One Voice se présente sur son site : " L’homme acceptera-t-il de lâcher son désir effréné de domination ? Il bafoue les droits humains, maltraite des milliards d’animaux, ruine les écosystèmes (disparition de milliers d’espèces animales et végétales) et menace gravement l’équilibre de la biosphère. One Voice s’inscrit dans l’unité du combat pour les droits des humains, les droits des animaux et le droit de l’environnement."

Jusque là, One-Voice ressemble à une organisaton de protection de la nature classique. Pourtant, en octobre 2005, la buvette a pris ses distances avec One Voice. One Voice récidive, dénonce la réintroduction des ours et demande la création d’un sanctuaire pour les ours captifs : " Loin de participer à la sauvegarde de l’ours des Pyrénées, le relâcher d’ours slovènes, conduit par le ministère de l’Ecologie, met au contraire leur vie en danger. One Voice dénonce la réintroduction de ces ours et demande la création d’un sanctuaire pour les ours captifs. "
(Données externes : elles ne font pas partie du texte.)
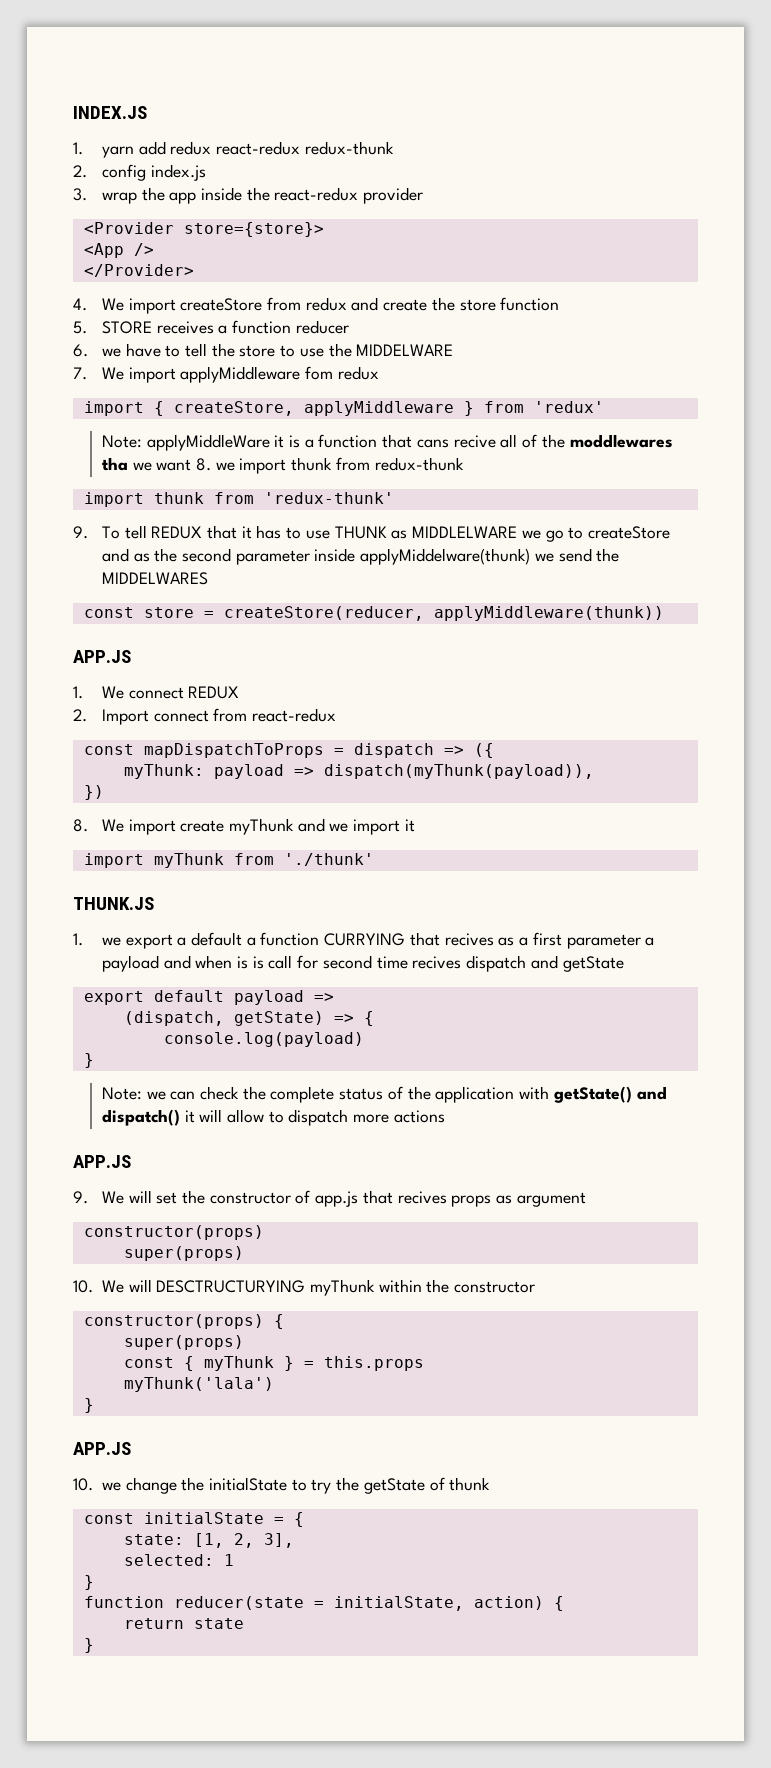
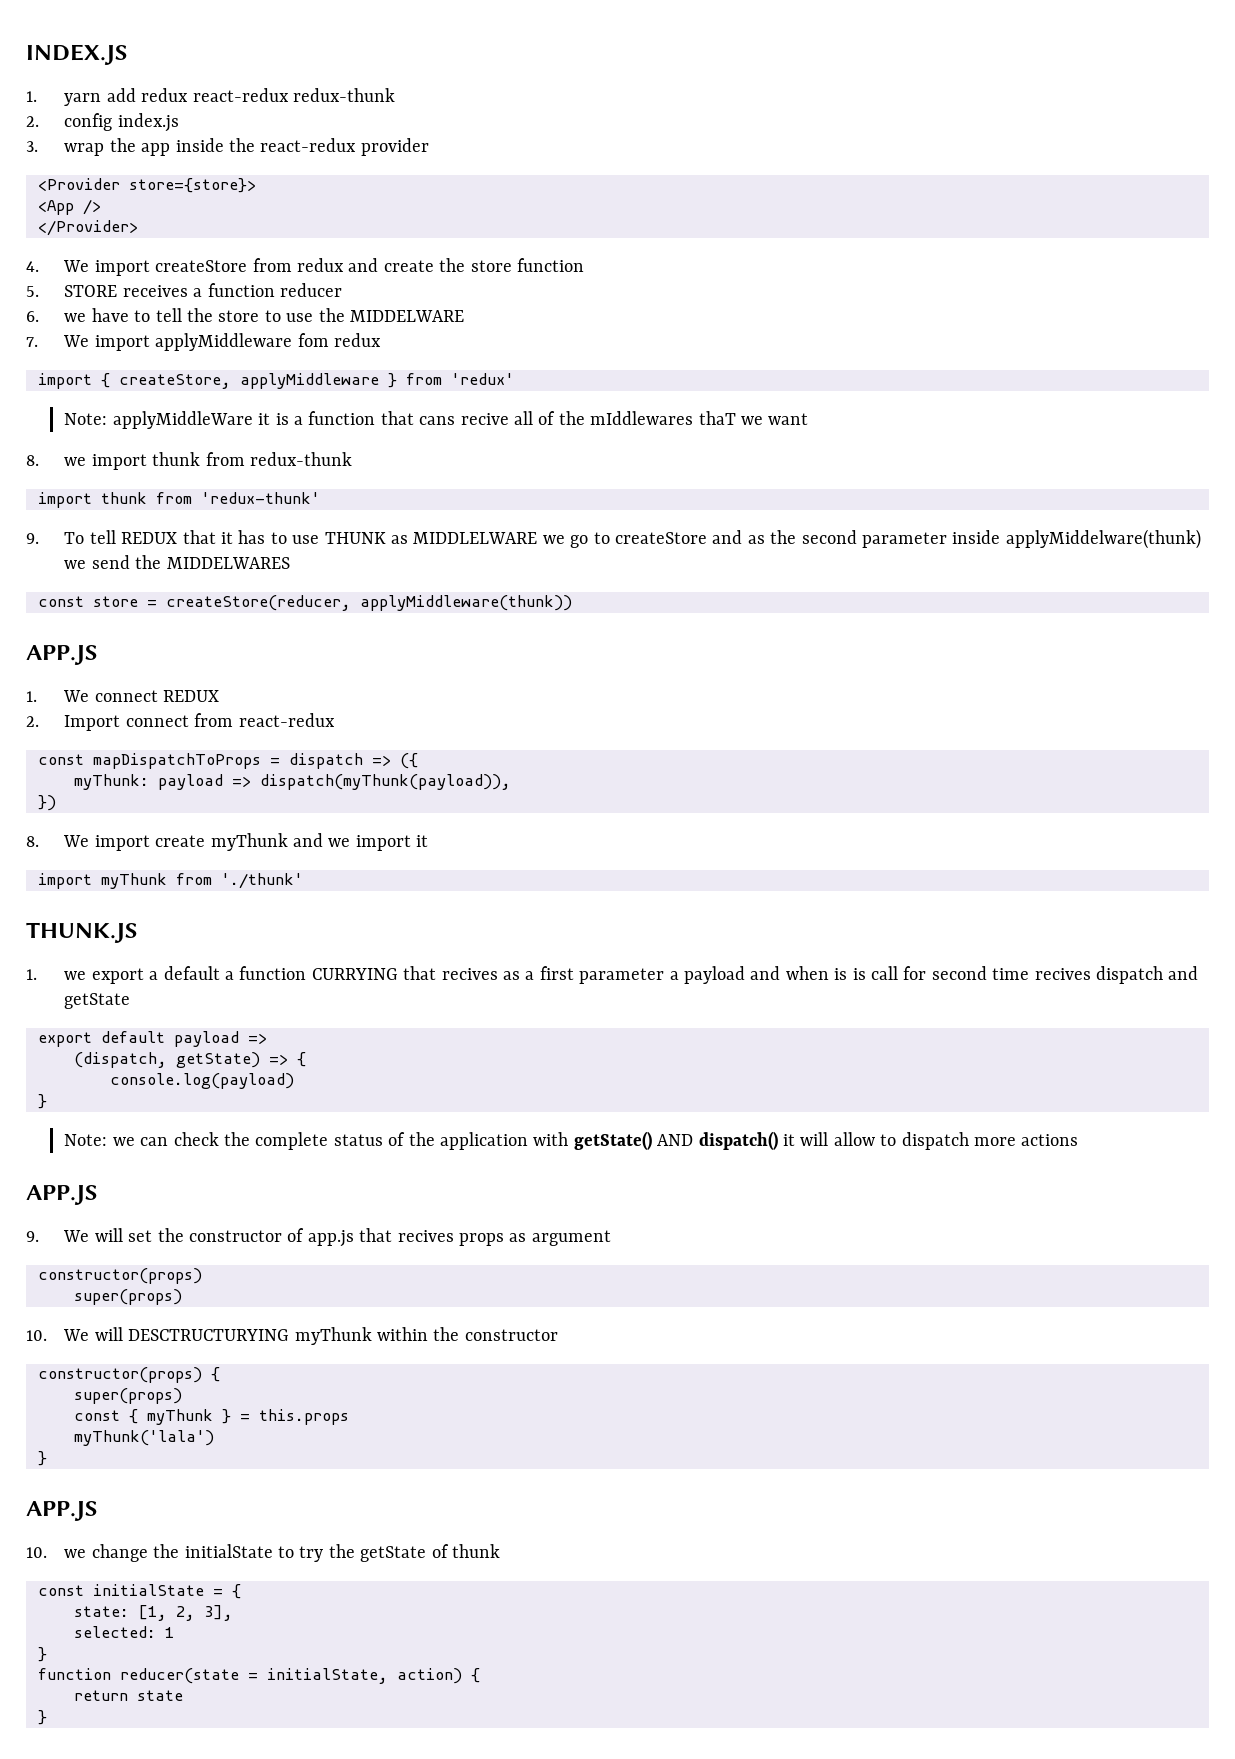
- Note: applyMiddleWare it is a function that cans recive all of the moddlewares tha we want 8. we import thunk from redux-thunk
+ Note: applyMiddleWare it is a function that cans recive all of the mIddlewares thaT we want
+ 8. we import thunk from redux-thunk
- Note: we can check the complete status of the application with getState() and dispatch() it will allow to dispatch more actions
+ Note: we can check the complete status of the application with getState() AND dispatch() it will allow to dispatch more actions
Créer un zoo dans les Pyrénées en quelque sorte pour y caser ours sauvage et ours élevés en captivité : " Les ours exploités par les montreurs d’animaux et les cirques sont nombreux en France. One Voice demande la création d’un sanctuaire pour accueillir ces animaux qui vivent dans des conditions inadaptées à leurs besoins les plus élémentaires et particulièrement cruelles (logements exigus, mode de vie itinérant, mutilations…)."

Il est prévisible qu'avec une telle prise de position, One Voice se place résolument dans le camps des opposants et des extrémistes de l'ASPAP qui ne manqueront pas de reprendre cette demande et d'en faire leurs choux gras. Lamentable ! Derrière des grillages, on peux réintroduire les bisons, des girafes, des éléphants, il suffit d'adapter le grillage. Les animaux sauvages derrière des clôtures, les animaux domestiques (les brebis) en liberté. Le monde à l'envers . La buvette ne conçoit pas la nature ainsi. J'attend vos réactions à cette prise de position interventioniste très peu naturelle.